I went back to my usual approach and subsequently went back to losing a half a pound a week. But then two weeks later, I went away again, this time for three days, and when I got home, I again found that I had lost more than my at-home average. And for neither visit had I been particularly active, in fact, I’d been less active, so it truly seemed for some not-understood reason, eating in a freer manner worked better for me. After the second such experience, I felt ready to trust myself, to be intuitive in my approach to food: to go “natural”.
I felt the documenting, and learning so much about the nutritional/fat/caloric content of my food had been very helpful, because I really did learn a lot that I could carry away with me, forever changing my level of awareness, and therefore making it more difficult to be in denial about my compulsive eating. But I definitely felt that I had carried the strict approach to an excessive degree. My attitude toward my food became so rigid that I didn’t feel any flexibility, and that felt oppressive. I knew that I had to give it a break or lose my mind.

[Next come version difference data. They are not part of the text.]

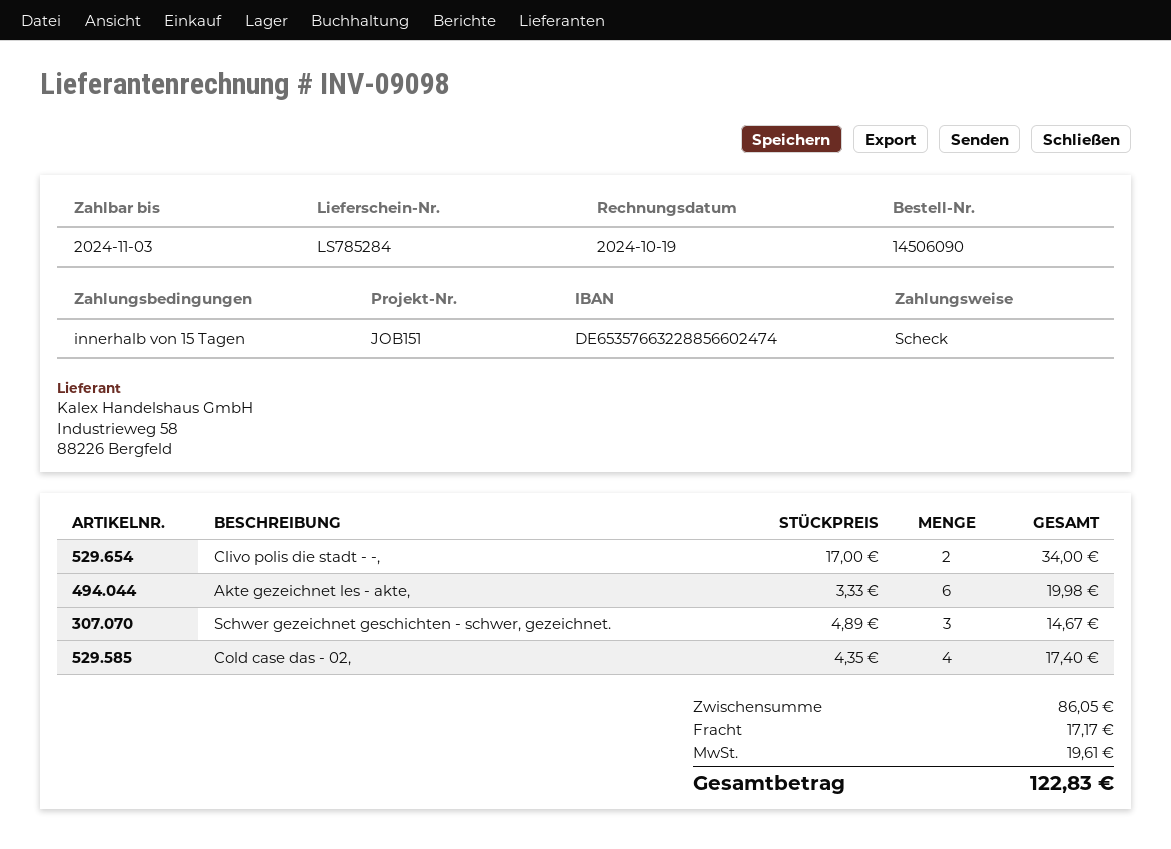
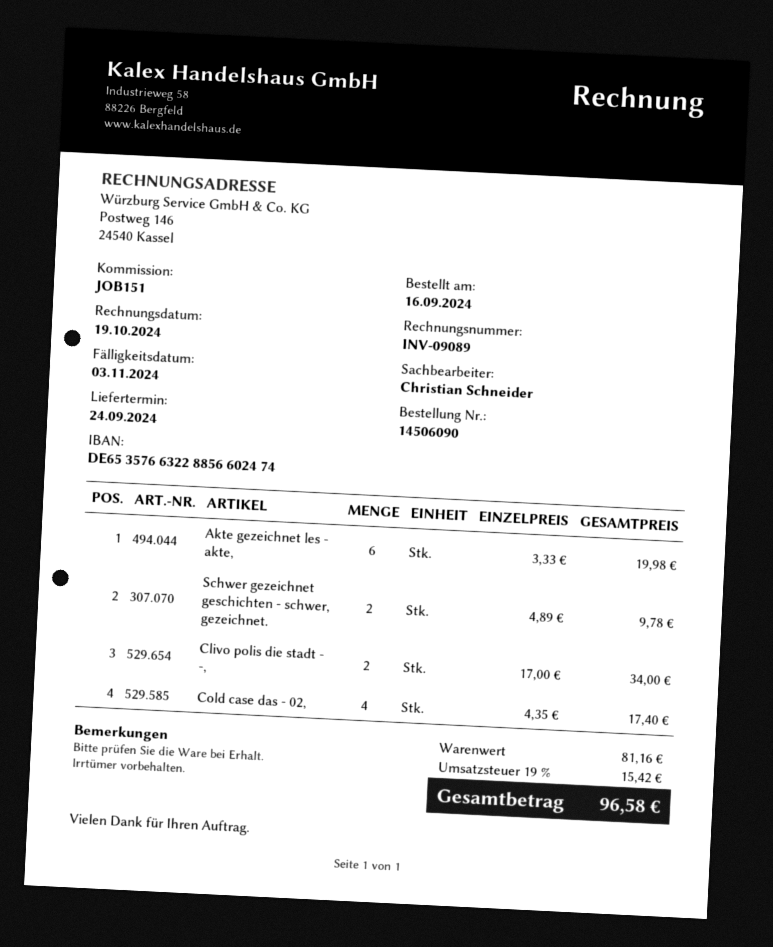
invoice number: INV-09098 -> INV-09089
Schwer gezeichnet geschichten - schwer, gezeichnet.: 3 x 4.89 = 14.67 -> 2 x 4.89 = 9.78
subtotal: 86.05 -> 81.16
shipping: 17.17 -> none
tax: 19.61 -> 15.42
total: 122.83 -> 96.58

But unfortunately, “going natural” at home didn’t work for me quite as well as it did when I’d been away. I haven’t had the dreaded experience: gaining weight, though I haven’t lost weight, either. It has felt good to allow myself to eat some things that normally, I wouldn’t allow myself: a teaspoon of honey in my tea, a glass of juice; but also it feels good to not micro-manage.
Of course, the bad thing is the return of all my fears: that I can’t rust myself, that I will “go crazy” and blow up like a balloon, but so far, so good.
I want to learn how to trust myself. I proved to myself that I can do it; I went away and ate healthy, balanced and reasonably. However, I was away on a relaxing get away, away from all the pressures and stresses of my daily life. It is at home that I am most vulnerable to my compulsive tendency toward excess; because it is there that I am most challenged.
I guess all I can do is take it one day at a time, not only in my approach toward my food, but also in my approach to trusting myself. I guess no amount of writing stuff down, weighing, measuring, counting or planning can fix that feeling inside of me that is afraid of my relationship to food. Somehow, somewhere, along the way that delicate, highly personal balance between food and me was set a-kilter, and all I can do is to keep trying to find that balance, that center, deep inside of me, that interestingly enough, I suspect, may have nothing to do with food.